For me the environmental aspect has always gone hand in hand with the creativity in terms of natural dying. At the time it wasn't easy to learn natural textile dyeing, so I started a Facebook group and a community and a lot of the older generation dyers joined it. Then I created an online course because there wasn't one. I created the course I wanted to have, and it’s still running. It's teaches these skills and preserves this heritage craft. As time went on Fibershed came into my sphere of influence because it was founded by a natural textile dyer called Rebecca Burgess. At the same time my daughter was learning about Extinction Rebellion and when she said to me ‘I don't think it's responsible to bring children into this world. I'm not sure I should have children’, it was like a stab in my heart. My thought was ‘my god, you're not obliged to have children, but that should be your decision, not because of some fat cat ecocidal corporation CEO.’ I was I incensed, and again that was another catalyst for me. I thought I've really got to raise my game, I'll start a Fibreshed, I'll volunteer and really be a part of this. It took quite a long time because they were super busy and when it came through it was March 2020, just as COVID struck and such a lot of things happened from then on in.
D: Did it enable you to immerse yourself more, because I believe you managed to extend Fibreshed out from where you are in the Northwest.
J: I think COVID probably made people a bit more, I could say adventurous or maybe reckless in their decisions about let's do something. The little self-employment grant, meant that although I had to stop teaching my studio workshops, I could sustain myself a little bit and that helped enable me volunteer for Fibershed. Fibershed is part of an international organisation, but it was very much burgeoning in the UK and at that time and there were only Emma and Deborah down South working on it. I decided to jump into collaboration very early on. I had been back in touch with Patrick (Grant) for a while and we had similar professional interests so that was how the project Homegrown Homespun started. My rationale was, if Fibershed is really looking at what the resources in your region are and working within those boundaries, those resources might be planetary or people and expertise, lets make that happen. But I hadn't fully comprehended what I was taking on, because Northern England is the industrial engine room of the UK, we have all the industry. But you can also think of it as the heartland of harm. The epicentre of capitalist colonialism. So I went out and met people who were interested and obviously, Patrick is a massive advocate for British manufacturing and is doing his best to work towards being as sustainable as possible. Plus he had a national profile, because of The Sewing Bee. So I asked him to co-found the Northern England Fibreshed with me. He said no but agreed to collaborate on a project.

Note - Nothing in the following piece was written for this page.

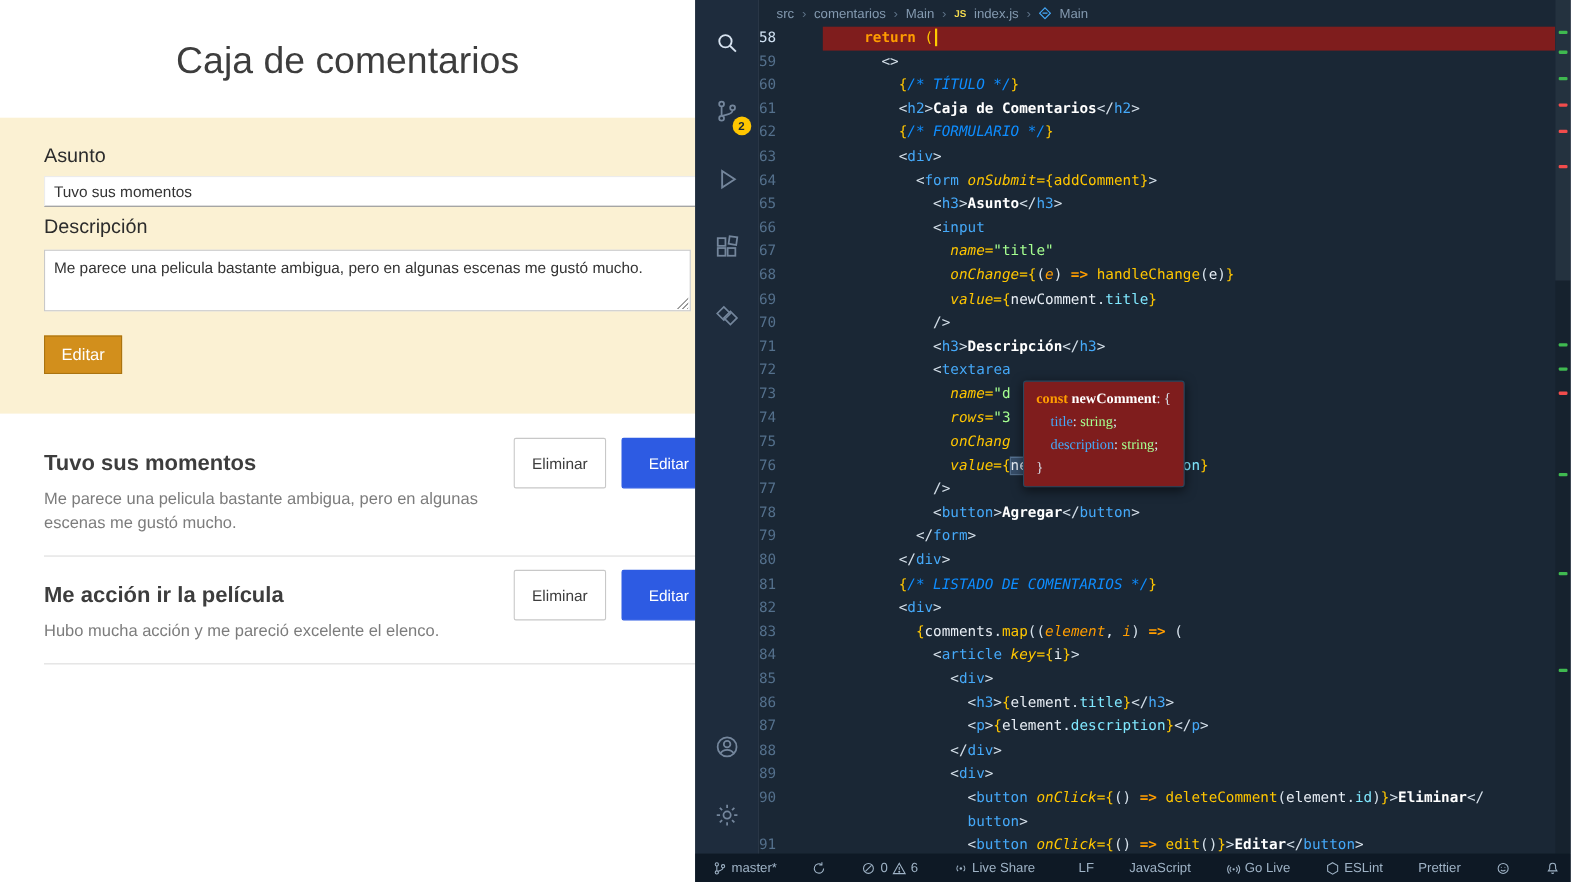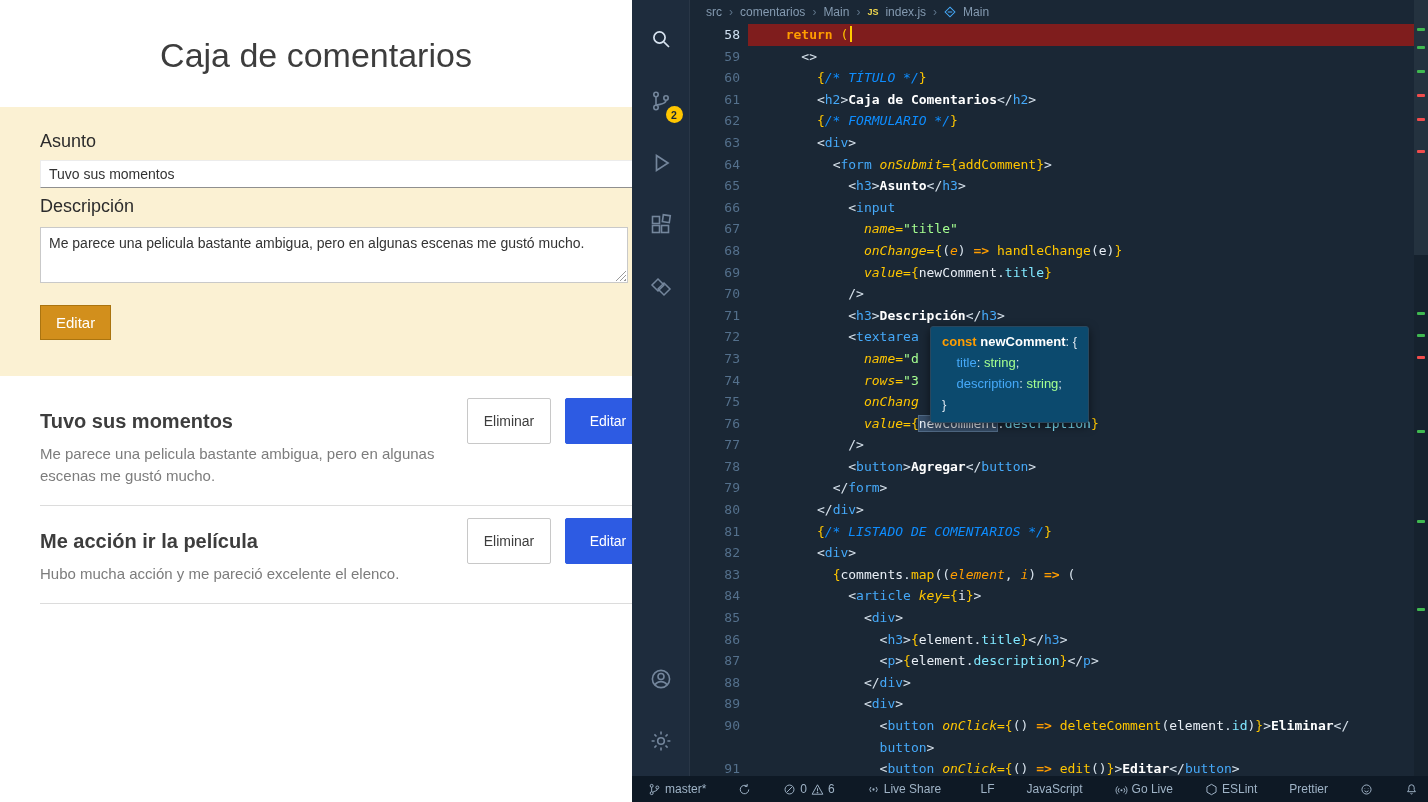"58" .lnum { padding-right: 8px -> 24px; text-align: right -> left }
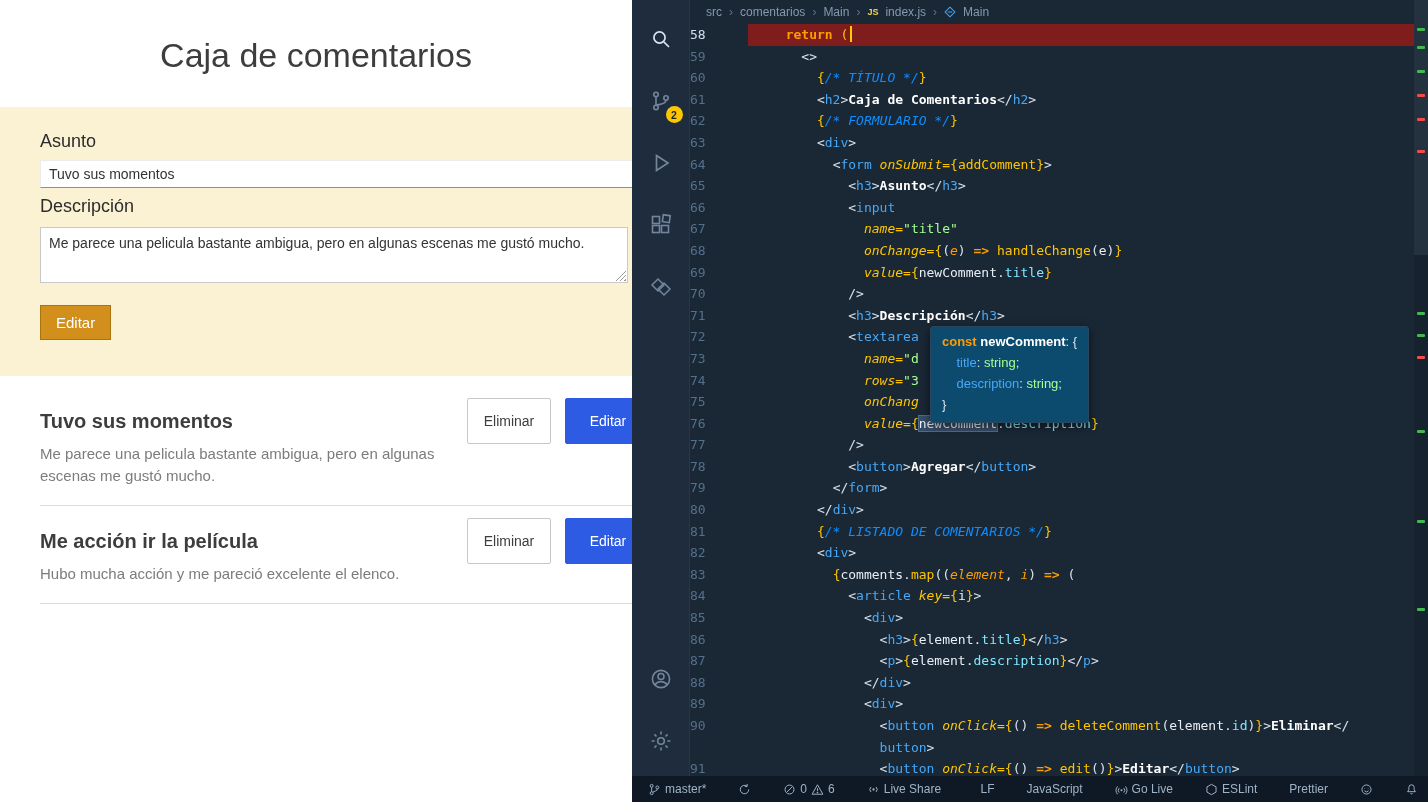"const newComment: {" .hover-tooltip { background: #0c4a6e -> #7f1d1d; font-family: Liberation Sans, sans-serif -> Liberation Serif, serif; top: 326px -> 346px }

D: Which leads us really nicely into the project. The Homegrown Homespun project you created with Patrick, where you grew the first pair of jeans in the UK in, was it 120 years?
J: It’s probably ever, because jeans weren’t a British product. Historically our workwear would have been linen and potentially woad. But jeans is a term that has become synonymous with Levi's and the specific rivets in the pockets and the specific design, so from that respect they're the first pair. The guy who eventually stitched them is a denim historian and said it was the first. When you look at it historically, jeans weren’t a thing in Britain ever. But the point, the reason it started was because I had gone out and met producers in my Fibreshed area and the women I met were predominantly working with wool. A lot of weavers require big quantities of cone dyed wool for their long warps and their only option was to use the industrial scale, commercial facilities who were all using synthetic fossil fuel derived dyes, which seems sacrilegious to me. To take this beautiful wool from the farm down the road and have it dyed with virgin fossil fuel colours, which are so harmful.
D: Taking a natural product that against your skin is OK for you and coating it in petrochemicals that will disrupt your endocrine system, is crazy.
J: At every single stage of production there is harm. I am not a wool specialist. I am a surface pattern designer and a natural dyer. But I realised that in my region there is a huge amount of pollution and harm being caused by this use of synthetic dyes and these women were restricted in fully participating in Fibreshed principals, because our strap line Local Fibre, Local Dye, Local Labour means we are working towards agroecologically grown and that doesn’t involve fossil fuels. My rationale was; I had helped a brand called Herdwear launch, they wanted to produce naturally dyed knitwear and were struggling to get a factory to use natural dyes. Because I was already involved with Patrick and the project, there was a certain level of awareness being raised. I went into the factory and convinced them, that this is a thing, give this a go, and they did, with the red and yellow dyes. I developed the recipes, and they scaled them. Indigo was a stumbling block as it is a more challenging pigment to work with. My rationale there was; if Patrick is going to collaborate with me, lets tackle this one. Let’s see if we can get natural indigo into a synthetic facility. Then that will mean the wool users and producers in my region will have a full spectrum of colours they can use and will be a great incremental benefit to them.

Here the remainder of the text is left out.